■ Records for this exercise:
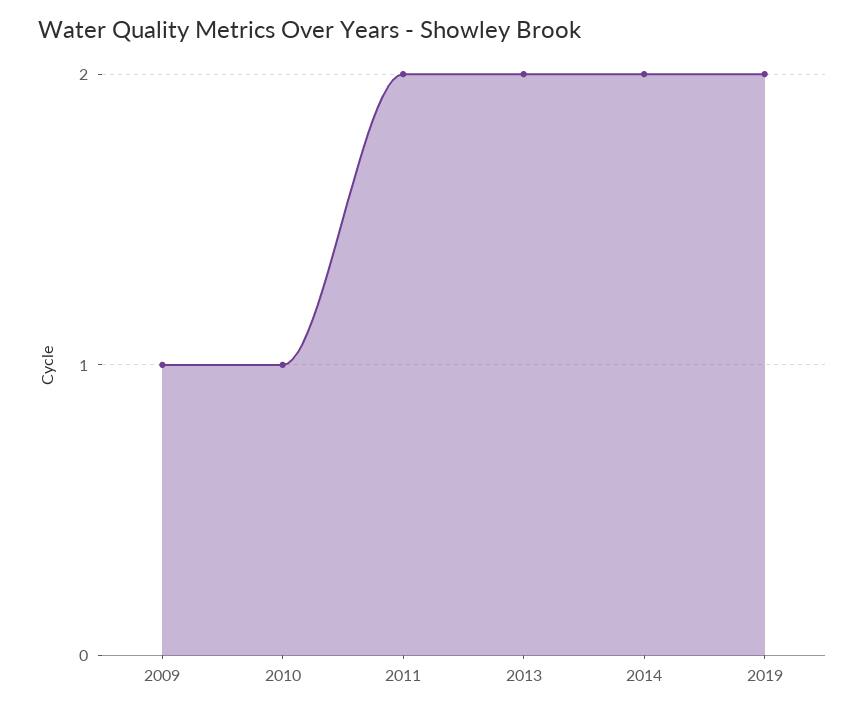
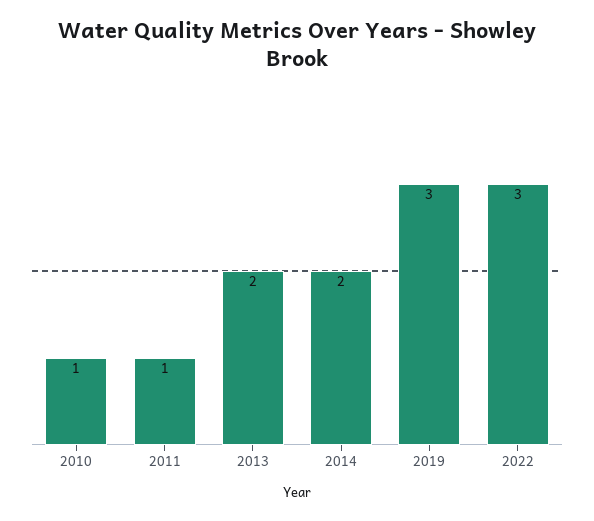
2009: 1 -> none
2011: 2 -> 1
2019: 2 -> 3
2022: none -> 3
...
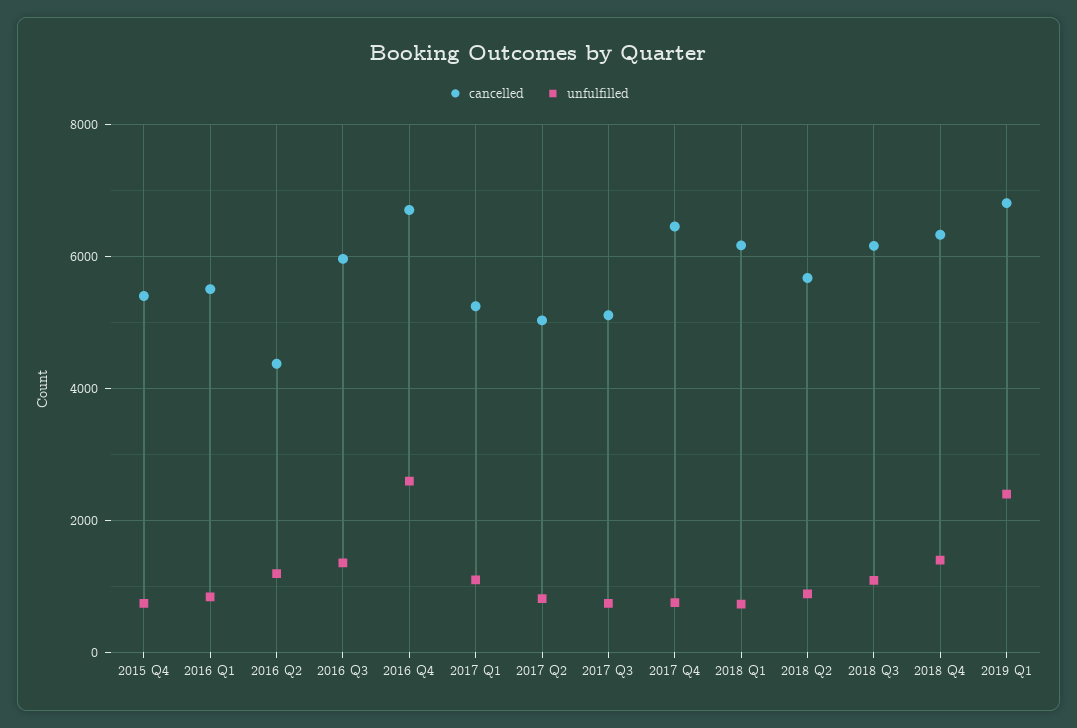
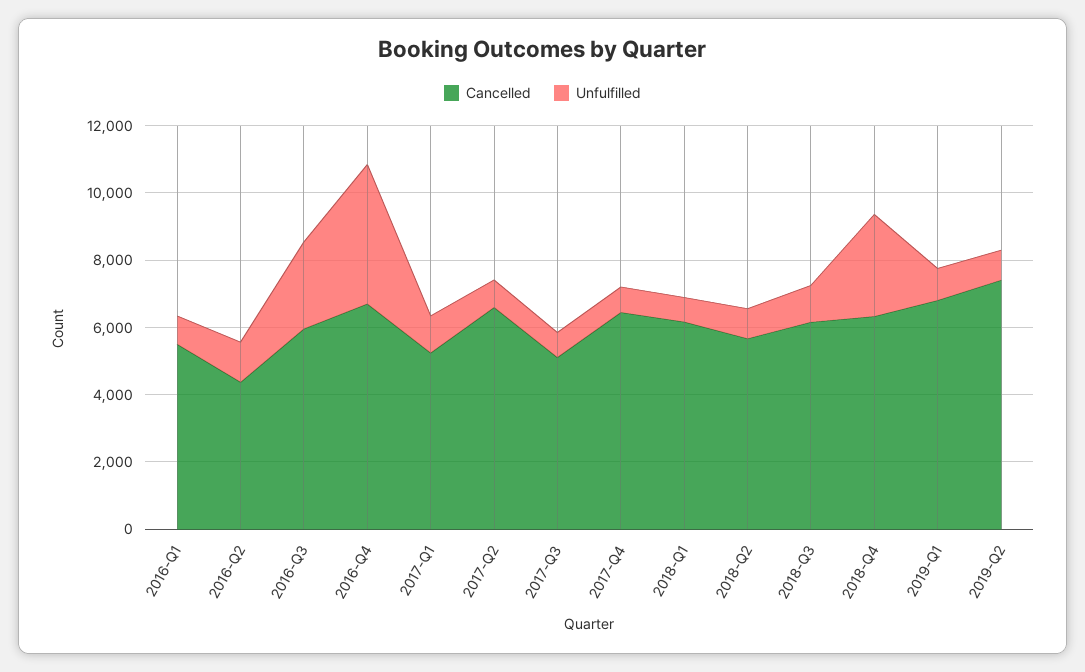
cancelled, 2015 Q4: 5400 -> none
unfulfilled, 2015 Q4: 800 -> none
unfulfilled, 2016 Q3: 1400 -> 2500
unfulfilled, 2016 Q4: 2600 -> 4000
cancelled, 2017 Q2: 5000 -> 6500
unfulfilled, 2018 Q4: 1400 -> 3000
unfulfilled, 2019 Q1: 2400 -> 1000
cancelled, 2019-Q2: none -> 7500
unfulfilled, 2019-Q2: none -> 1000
--
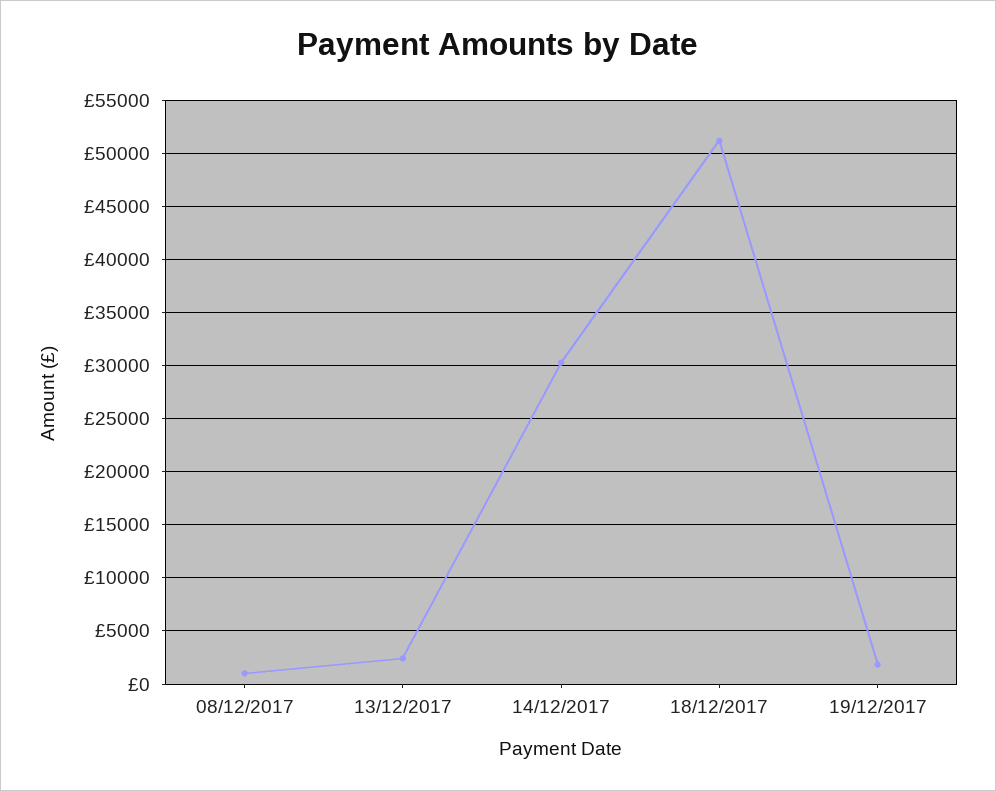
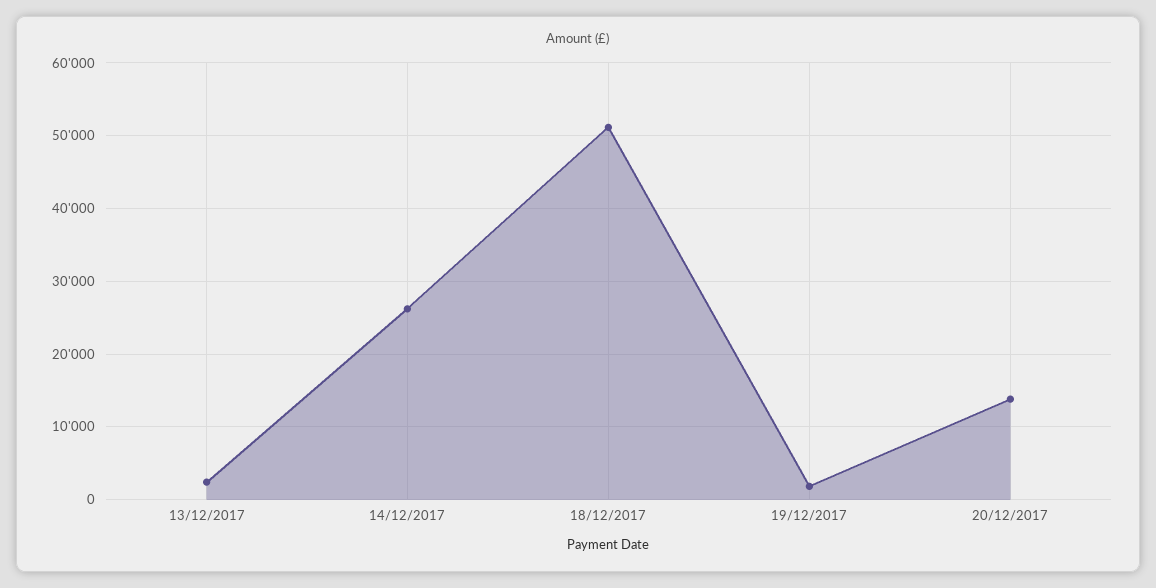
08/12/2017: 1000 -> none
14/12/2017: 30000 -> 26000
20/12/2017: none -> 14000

■ What this task involves:
An exact copy of the lines above, from the one containing "cancelled, 2017 Q2: 5000 -> 6500" through the one containing "unfulfilled, 2019-Q2: none -> 1000", is the whole of the answer.

■ Solution to this problem:
cancelled, 2017 Q2: 5000 -> 6500
unfulfilled, 2018 Q4: 1400 -> 3000
unfulfilled, 2019 Q1: 2400 -> 1000
cancelled, 2019-Q2: none -> 7500
unfulfilled, 2019-Q2: none -> 1000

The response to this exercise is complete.